> **THE PROBLEM**
Search the material below for lines containing the string "none", and copy every one you find.

> **RECORDS TO PROCESS**
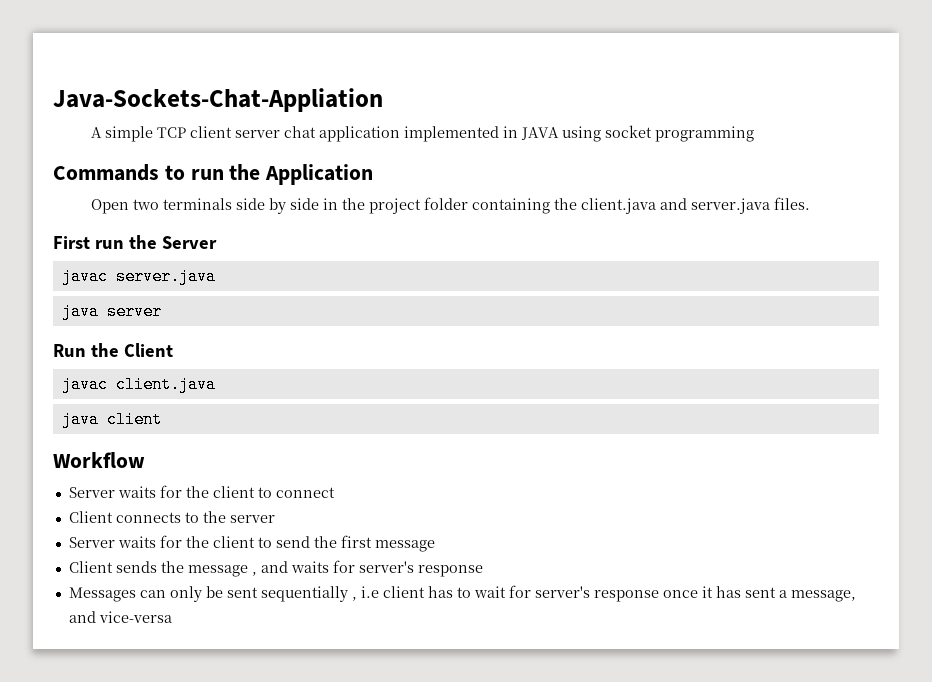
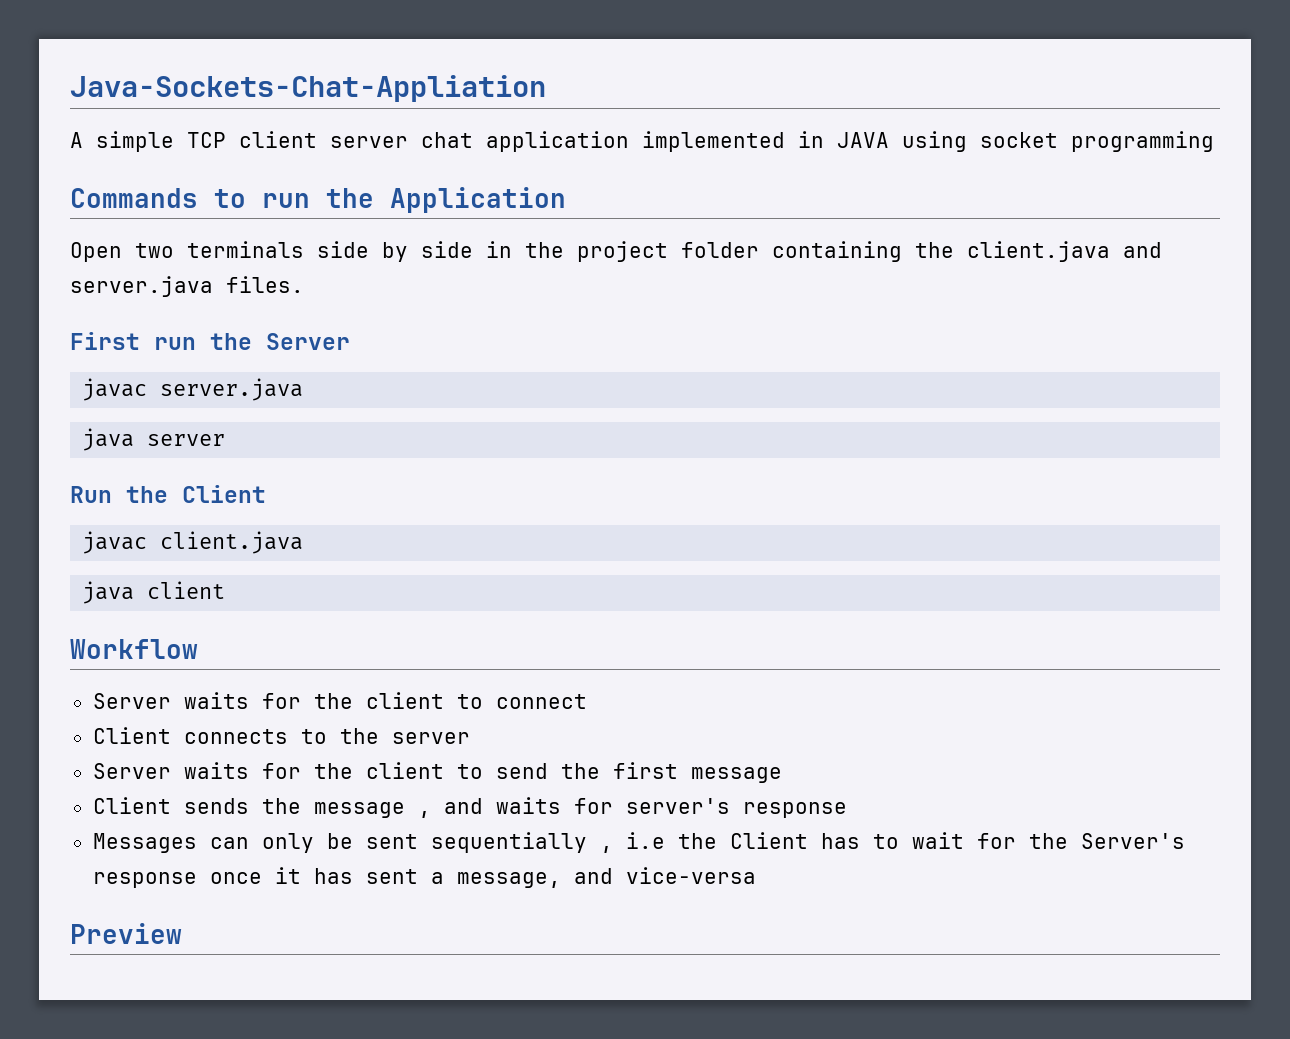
[382,586,425,598] client -> [677,832,808,849] the Client
[534,586,590,598] server's -> [1028,833,1185,849] the Server's
(172, 617) none -> [70,923,182,944] // Preview

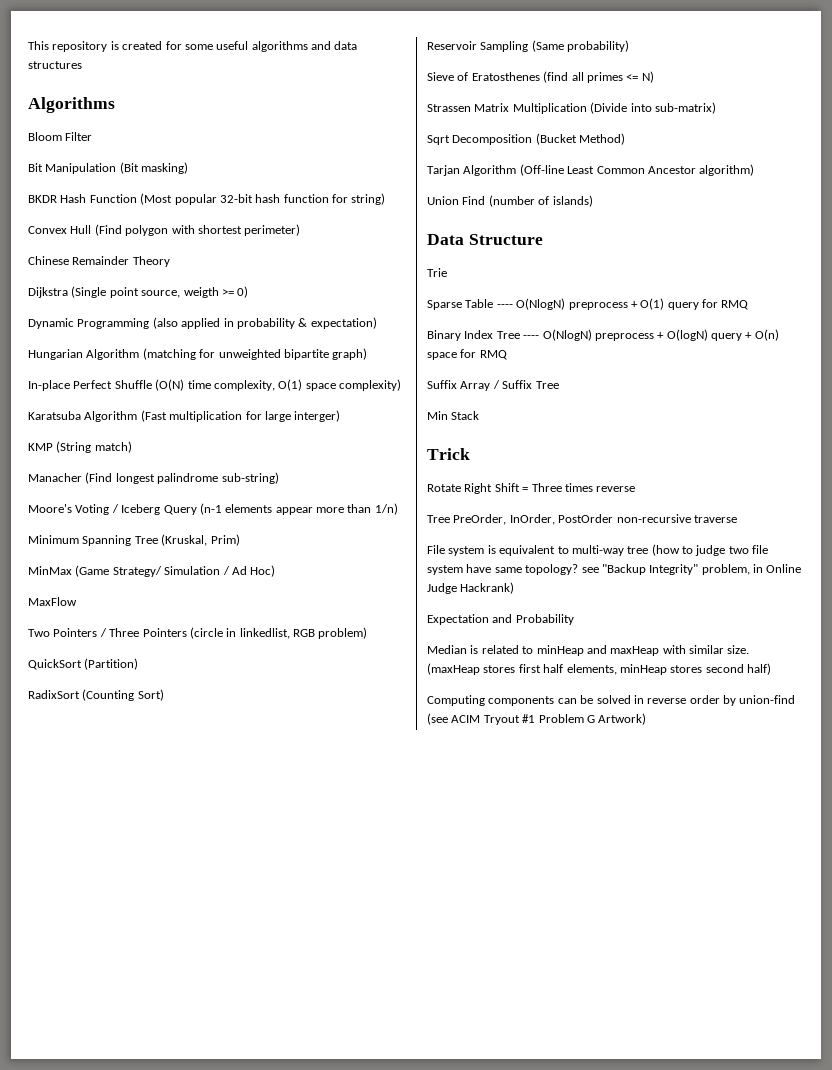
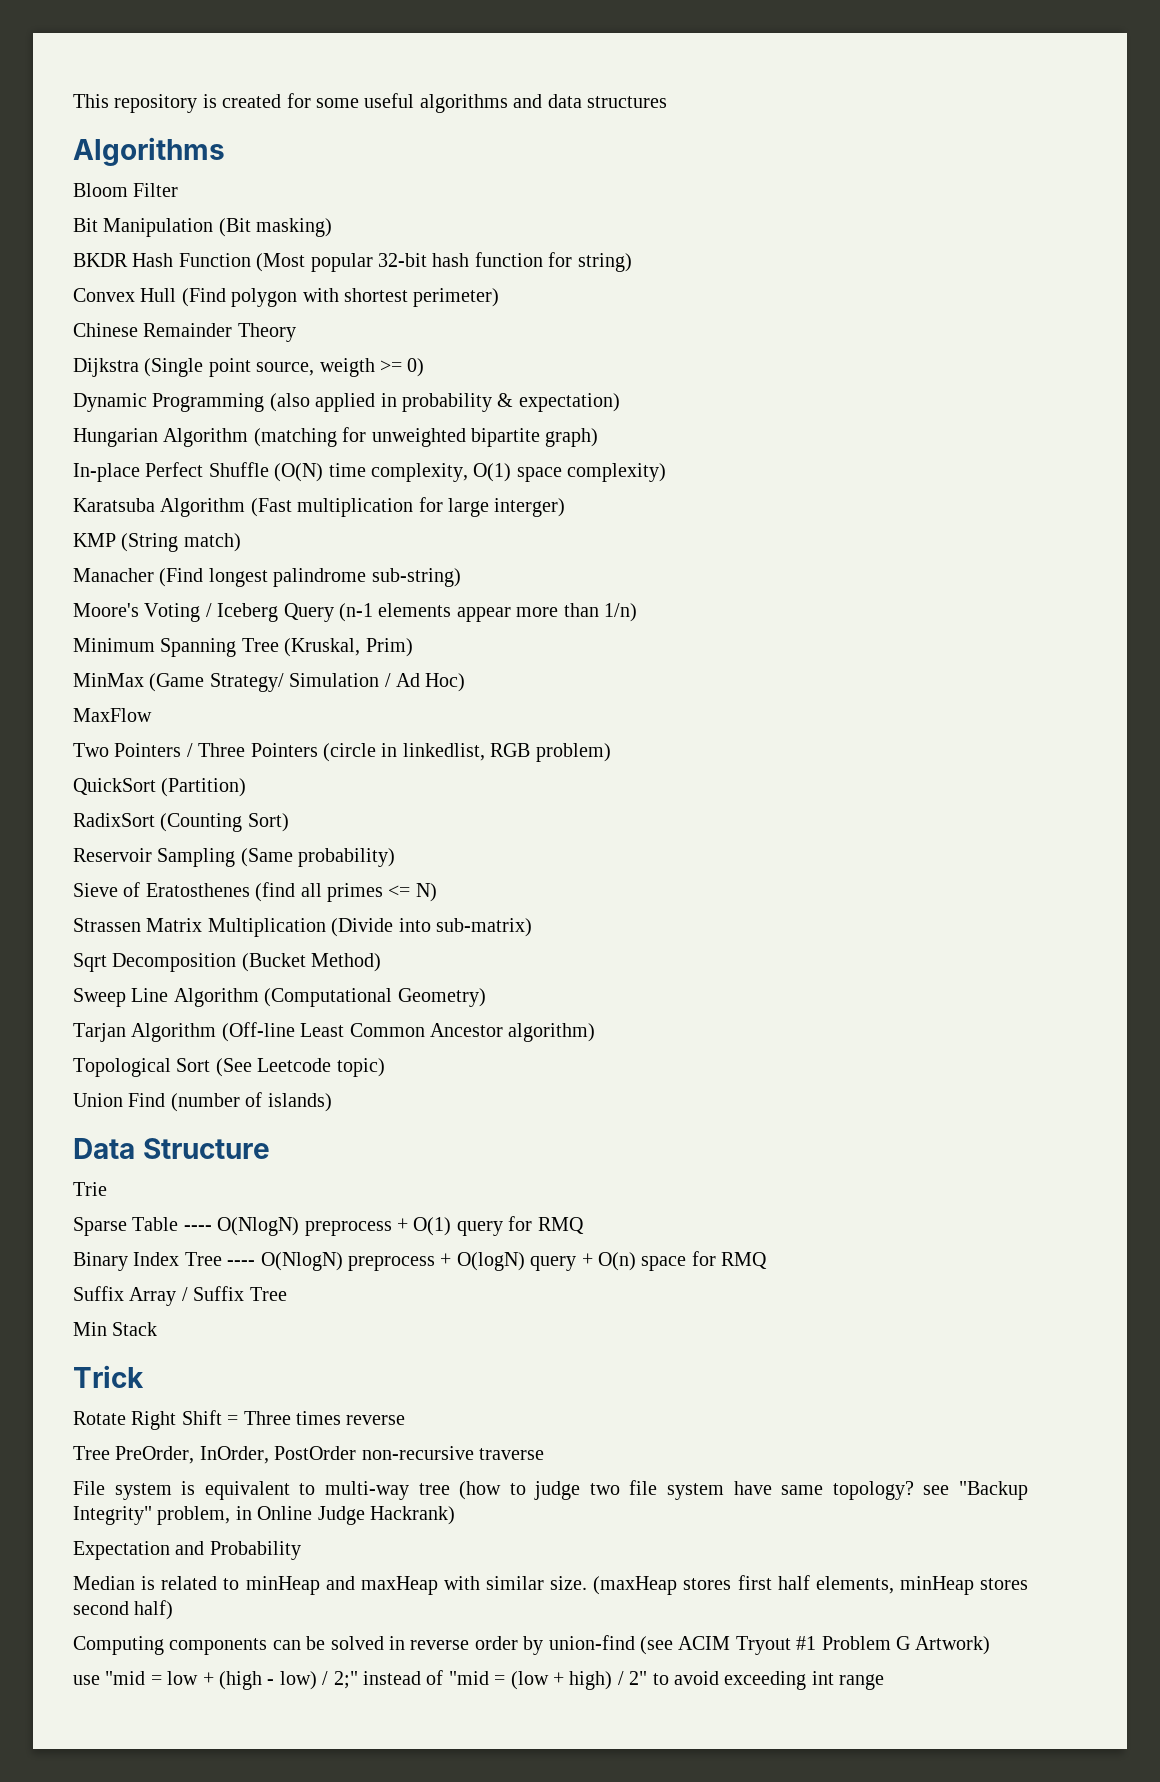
(626, 139) none -> [73,988,486,1007] // Sweep Line Algorithm (Computational Geometry)
(755, 170) none -> [73,1058,385,1077] // Topological Sort (See Leetcode topic)
(647, 719) none -> [73,1670,885,1690] // use "mid = low + (high - low) / 2;" instead of "mid = (low + high) / 2" to avoid exceeding int range

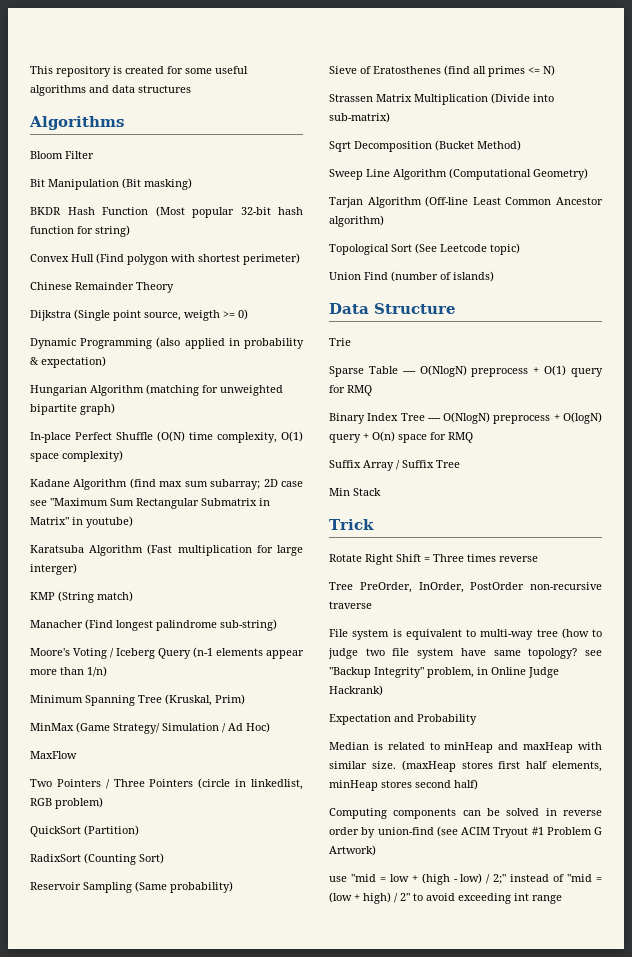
(667, 472) none -> [30,478,303,490] [30,498,270,509] [30,516,133,528] // Kadane Algorithm (find max sum subarray; 2D case see "Maximum Sum Rectangular Submatrix in Matrix" in youtube)

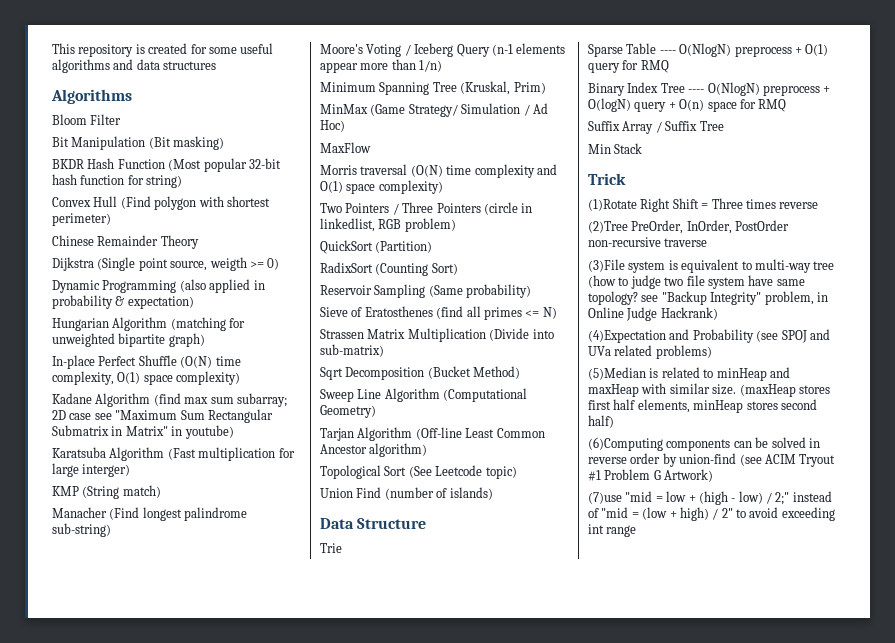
(77, 755) none -> [320,164,557,178] [320,180,443,194] // Morris traversal (O(N) time complexity and O(1) space complexity)
[329,554,362,562] Rotate -> [588,199,637,211] (1)Rotate
[329,582,353,590] Tree -> [588,221,628,233] (2)Tree
[329,629,348,637] File -> [588,259,625,272] (3)File
[329,714,391,725] Expectation -> [588,330,666,343] (4)Expectation
[329,742,369,750] // Median -> [756,329,830,343] [588,345,712,359] [588,367,646,380] (see SPOJ and UVa related problems) // (5)Median
[329,808,387,819] Computing -> [588,437,663,451] (6)Computing
[329,876,347,882] use -> [588,492,622,504] (7)use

> **EXERCISE RESULT**
(172, 617) none -> [70,923,182,944] // Preview
(626, 139) none -> [73,988,486,1007] // Sweep Line Algorithm (Computational Geometry)
(755, 170) none -> [73,1058,385,1077] // Topological Sort (See Leetcode topic)
(647, 719) none -> [73,1670,885,1690] // use "mid = low + (high - low) / 2;" instead of "mid = (low + high) / 2" to avoid exceeding int range
(667, 472) none -> [30,478,303,490] [30,498,270,509] [30,516,133,528] // Kadane Algorithm (find max sum subarray; 2D case see "Maximum Sum Rectangular Submatrix in Matrix" in youtube)
(77, 755) none -> [320,164,557,178] [320,180,443,194] // Morris traversal (O(N) time complexity and O(1) space complexity)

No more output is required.